On découvre Veniamin hors-champs : sa mère le houspille de sécher les cours et notamment la piscine. Sans ambages, elle lui parle de son corps, des érections incontrôlables fréquentes à son âge et continue la conversation à la salle de bains tandis que le garçon pisse. Il apprend ensuite à sa mère qu’il n’a rien foutre de son corps, qu’il ne veut pas se dénuder par respect des préceptes bibliques, révélant du coup sa crise mystique. Le ton du premier film sortant en Occident du russe formé au théâtre et à la télévision Kirill Serebrennikov est donné dans cette scène inaugurale : un mélange détonant entre farce et tragédie, grotesque et sérieux, comique et gravité.
Récitant des passages de la Bible, dont le nom des auteurs est d’ailleurs incrusté à l’écran, le garçon au charme trouble devient le centre d’intérêt de son école, élèves comme professeurs. Il sème ainsi la confusion physique et mentale autour de lui, à la fois objet de désir et révélateur des interrogations plus profondes des adultes sur l’existence de Dieu, les théories créationnistes et la place de la religion. Alors qu’on le laisse divaguer et perturber les cours à sa guise, comme un clown facétieux et distrayant, sans que personne ne semble s’inquiéter d’une dérive qui n’est guère prise au sérieux, seule sa prof de biologie tente de désarçonner le lycéen et de le combattre avec ses propres armes.

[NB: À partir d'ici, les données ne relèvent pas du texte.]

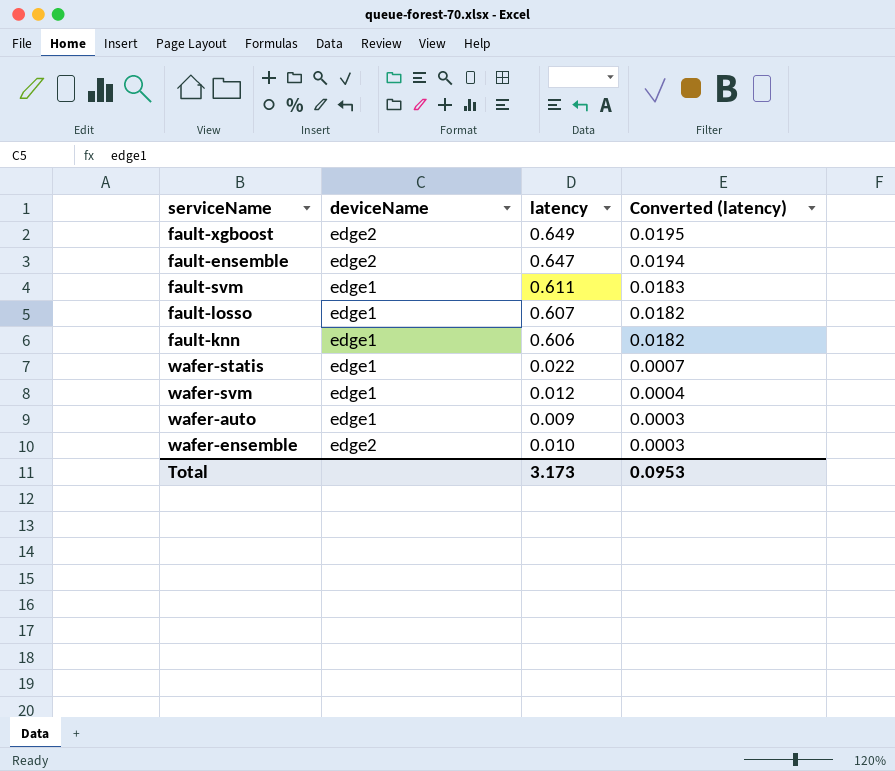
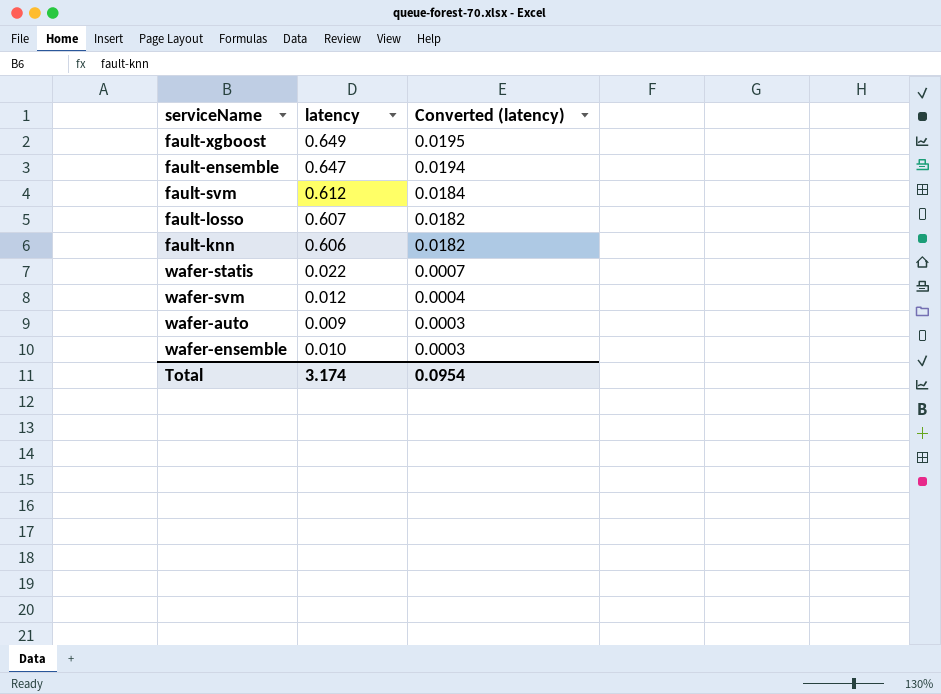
column deviceName | position: 2 -> none
fault-svm | latency: 0.611 -> 0.612
fault-svm | Converted (latency): 0.0183 -> 0.0184
Total | latency: 3.173 -> 3.174
Total | Converted (latency): 0.0953 -> 0.0954

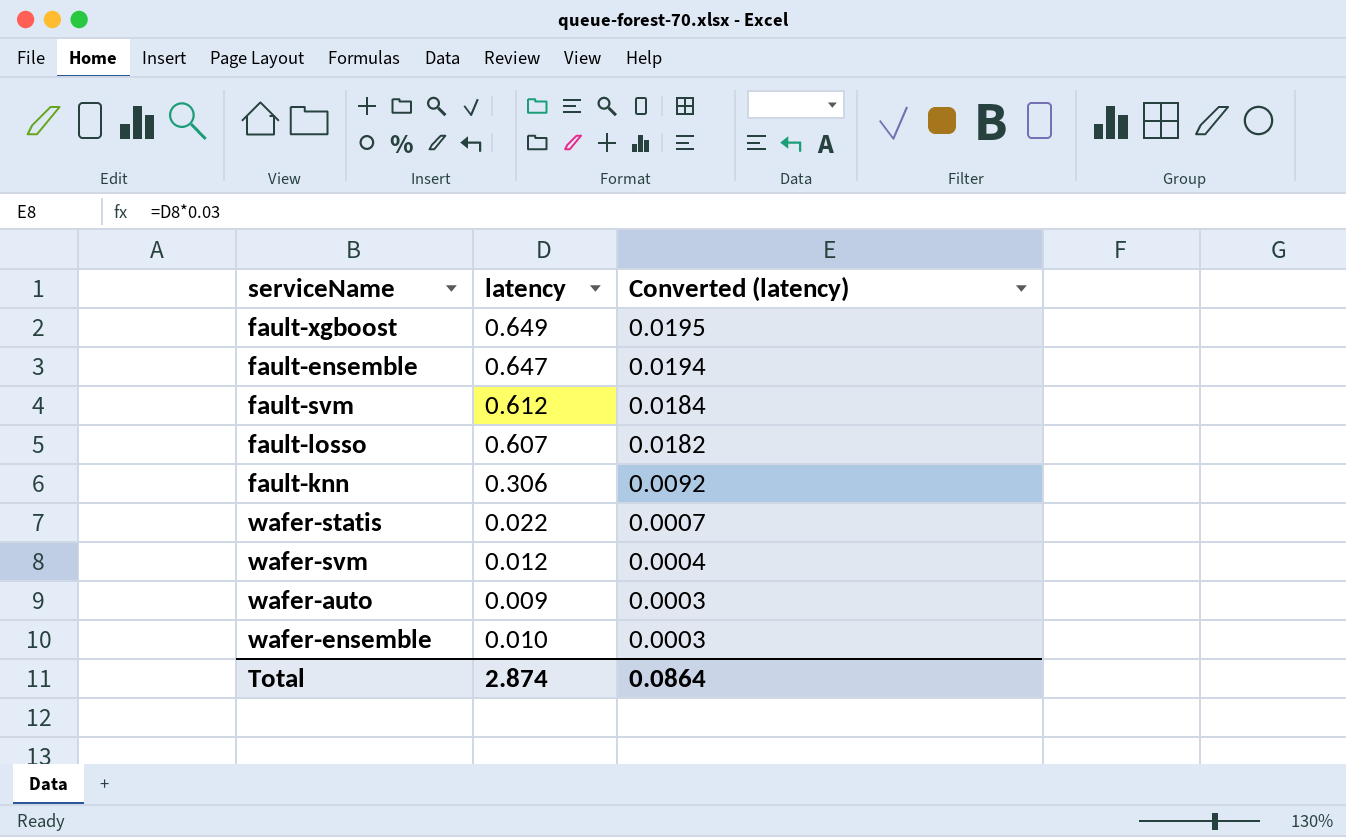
fault-knn | latency: 0.606 -> 0.306
fault-knn | Converted (latency): 0.0182 -> 0.0092
Total | latency: 3.174 -> 2.874
Total | Converted (latency): 0.0954 -> 0.0864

Le malaise s’installe et l’attitude de plus en plus radicale et incontrôlée du garçon laisse craindre le pire. Pourtant, on a longtemps peine à croire qu’il puisse survenir : étrangement, il suscite autour de lui sympathie ou surtout indifférence. Refus de voir ou approbation silencieuse, peut-être est-il aussi l’aiguillon qui titille la société russe contemporaine qui a enterré le communisme et s’est vite convertie aux mirages du capitalisme ? En tout cas, le film met en place par une mise en scène maitrisée une démonstration intelligente et stimulante qui n’est jamais appuyée ou pontifiante, car allégée d’une drôlerie salvatrice. Les vieilles rancœurs, l’antisémitisme et l’homophobie sont cachés dans l’ombre et ne demandent qu’à être réveillés par l’outrance cathartique du garçon, ange maléfique et destructeur, à l’image du héros pasolinien de Théorème. Le Disciple est donc un grand film politique, jubilatoire et éprouvant qui crée une tension croissante et une réflexion nécessaire et réconfortante chez le spectateur.